Start of DATA EXTRACT

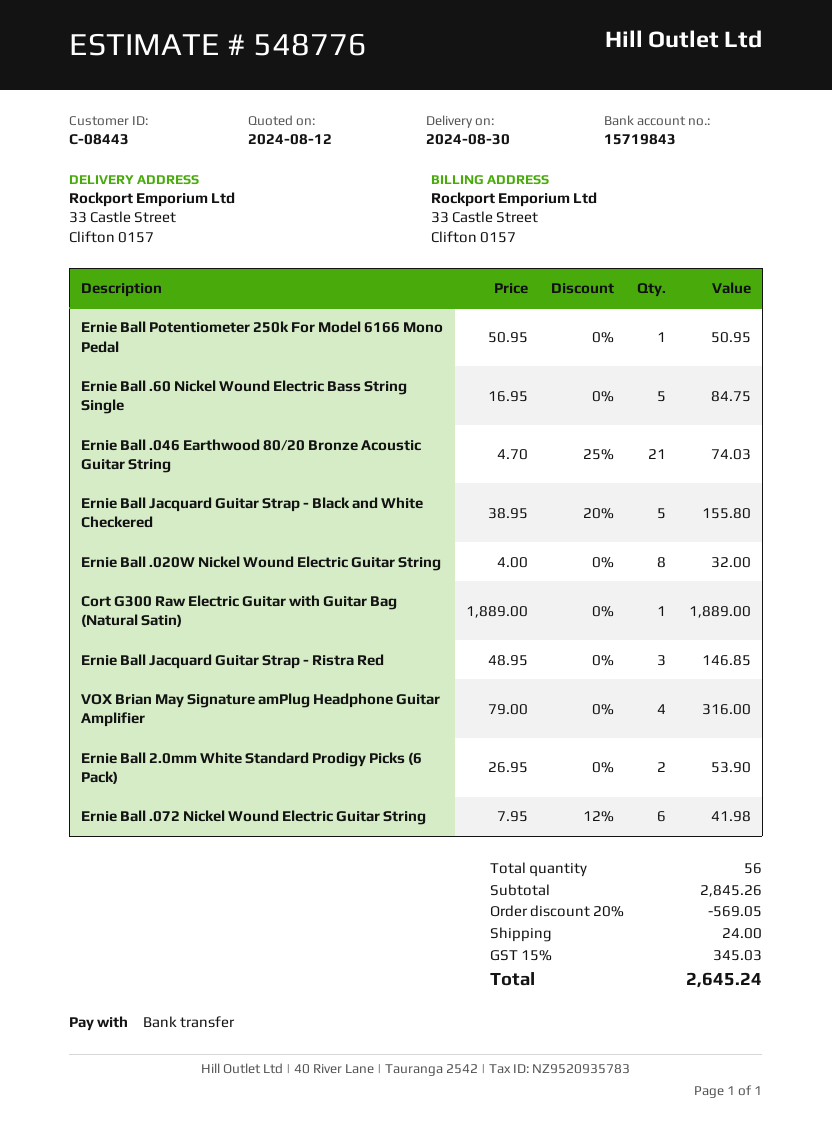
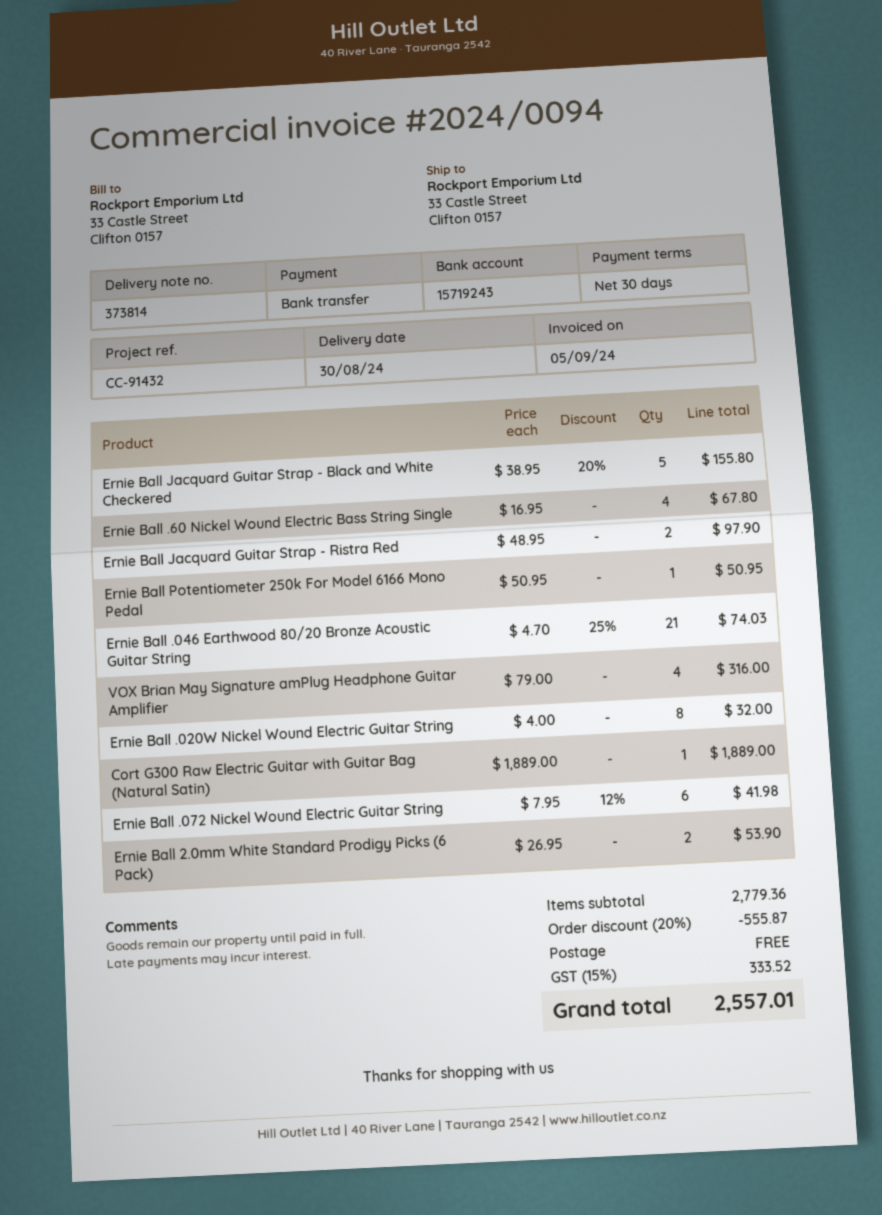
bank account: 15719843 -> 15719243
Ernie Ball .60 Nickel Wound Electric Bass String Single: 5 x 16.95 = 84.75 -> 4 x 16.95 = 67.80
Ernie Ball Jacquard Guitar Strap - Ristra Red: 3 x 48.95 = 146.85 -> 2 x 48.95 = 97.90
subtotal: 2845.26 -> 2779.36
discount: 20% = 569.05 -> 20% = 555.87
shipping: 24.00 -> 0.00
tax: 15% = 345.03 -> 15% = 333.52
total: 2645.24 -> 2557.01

End of DATA EXTRACT
Start of DATA EXTRACT

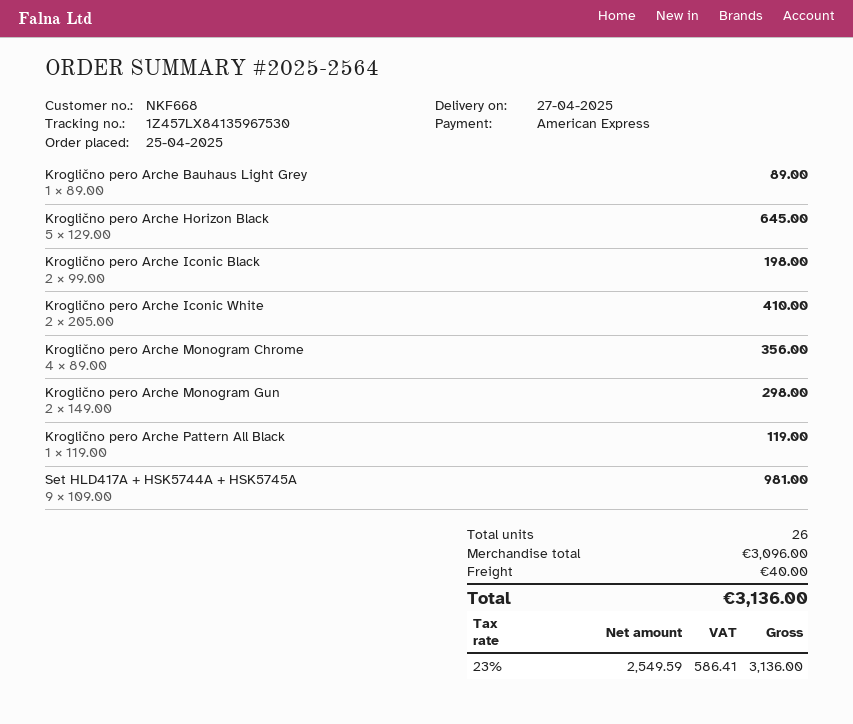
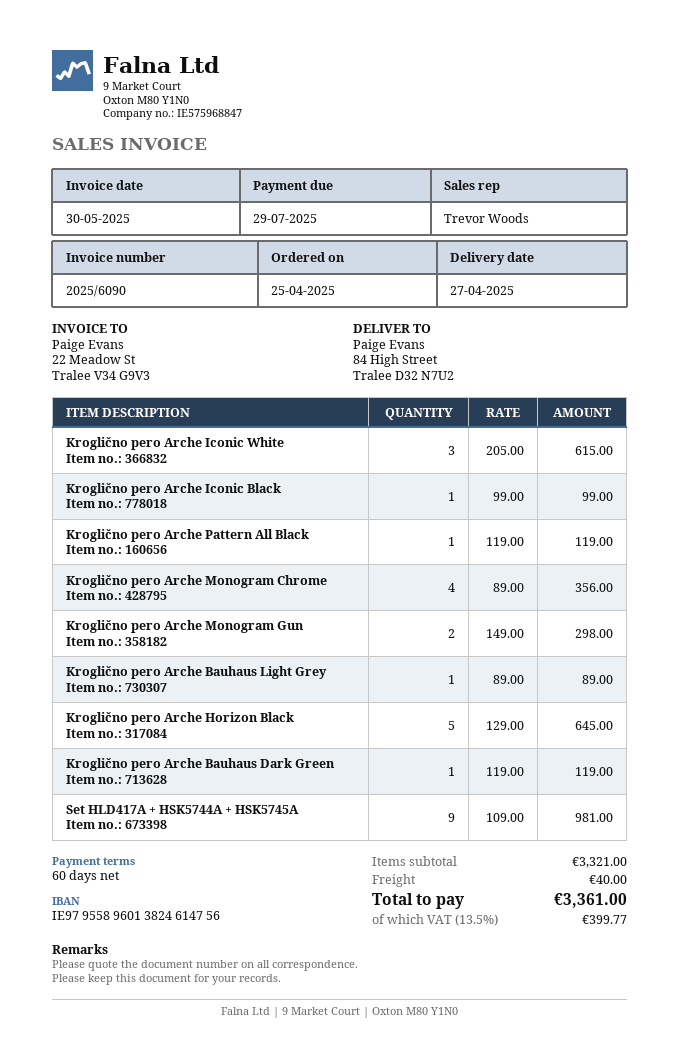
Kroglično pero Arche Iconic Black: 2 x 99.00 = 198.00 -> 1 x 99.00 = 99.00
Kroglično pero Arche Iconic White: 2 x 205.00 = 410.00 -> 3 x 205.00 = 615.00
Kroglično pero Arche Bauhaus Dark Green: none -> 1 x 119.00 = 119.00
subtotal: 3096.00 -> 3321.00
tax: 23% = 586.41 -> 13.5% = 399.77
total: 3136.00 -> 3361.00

End of DATA EXTRACT

* THE TASK: Look above for the line containing "shipping: 24.00 -> 0.00". Output from there through the line containing "total: 2645.24 -> 2557.01", exactly and inclusively.

* RESPONSE TO THIS TASK:
shipping: 24.00 -> 0.00
tax: 15% = 345.03 -> 15% = 333.52
total: 2645.24 -> 2557.01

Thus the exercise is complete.